▶ [DATA EXTRACTS]
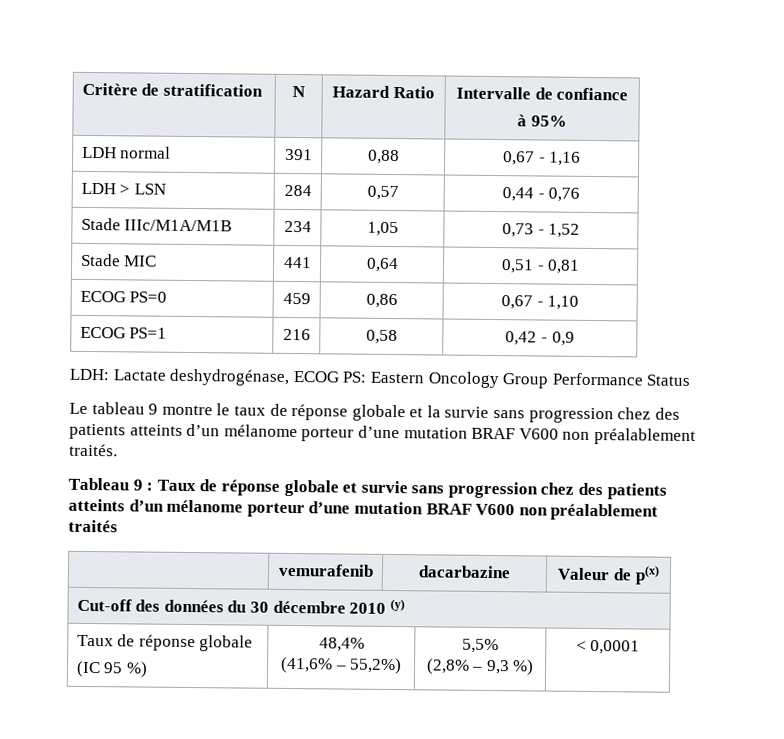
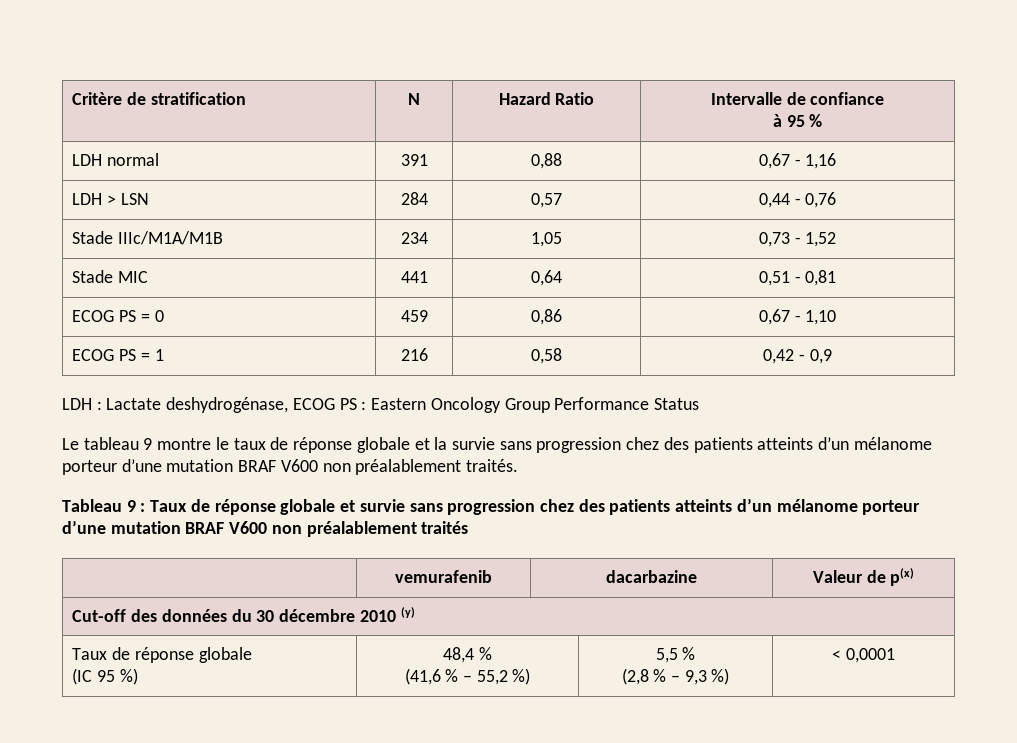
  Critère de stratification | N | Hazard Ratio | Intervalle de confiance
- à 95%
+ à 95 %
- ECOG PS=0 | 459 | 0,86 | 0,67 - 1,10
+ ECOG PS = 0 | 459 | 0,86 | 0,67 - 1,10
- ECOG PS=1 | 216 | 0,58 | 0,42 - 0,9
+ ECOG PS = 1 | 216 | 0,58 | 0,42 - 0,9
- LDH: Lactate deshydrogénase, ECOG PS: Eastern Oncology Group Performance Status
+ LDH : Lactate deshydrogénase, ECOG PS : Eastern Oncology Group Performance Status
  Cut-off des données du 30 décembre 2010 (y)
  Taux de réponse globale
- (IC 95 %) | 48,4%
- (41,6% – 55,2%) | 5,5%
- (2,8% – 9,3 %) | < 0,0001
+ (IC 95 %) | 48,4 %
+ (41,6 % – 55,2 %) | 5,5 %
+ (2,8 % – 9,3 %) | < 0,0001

▶ [YOUR INSTRUCTIONS]
Write out the whole listing exactly as it appears, and omit the pictures.

▶ [WRITTEN SOLUTION]
  Critère de stratification | N | Hazard Ratio | Intervalle de confiance
- à 95%
+ à 95 %
- ECOG PS=0 | 459 | 0,86 | 0,67 - 1,10
+ ECOG PS = 0 | 459 | 0,86 | 0,67 - 1,10
- ECOG PS=1 | 216 | 0,58 | 0,42 - 0,9
+ ECOG PS = 1 | 216 | 0,58 | 0,42 - 0,9
- LDH: Lactate deshydrogénase, ECOG PS: Eastern Oncology Group Performance Status
+ LDH : Lactate deshydrogénase, ECOG PS : Eastern Oncology Group Performance Status
  Cut-off des données du 30 décembre 2010 (y)
  Taux de réponse globale
- (IC 95 %) | 48,4%
- (41,6% – 55,2%) | 5,5%
- (2,8% – 9,3 %) | < 0,0001
+ (IC 95 %) | 48,4 %
+ (41,6 % – 55,2 %) | 5,5 %
+ (2,8 % – 9,3 %) | < 0,0001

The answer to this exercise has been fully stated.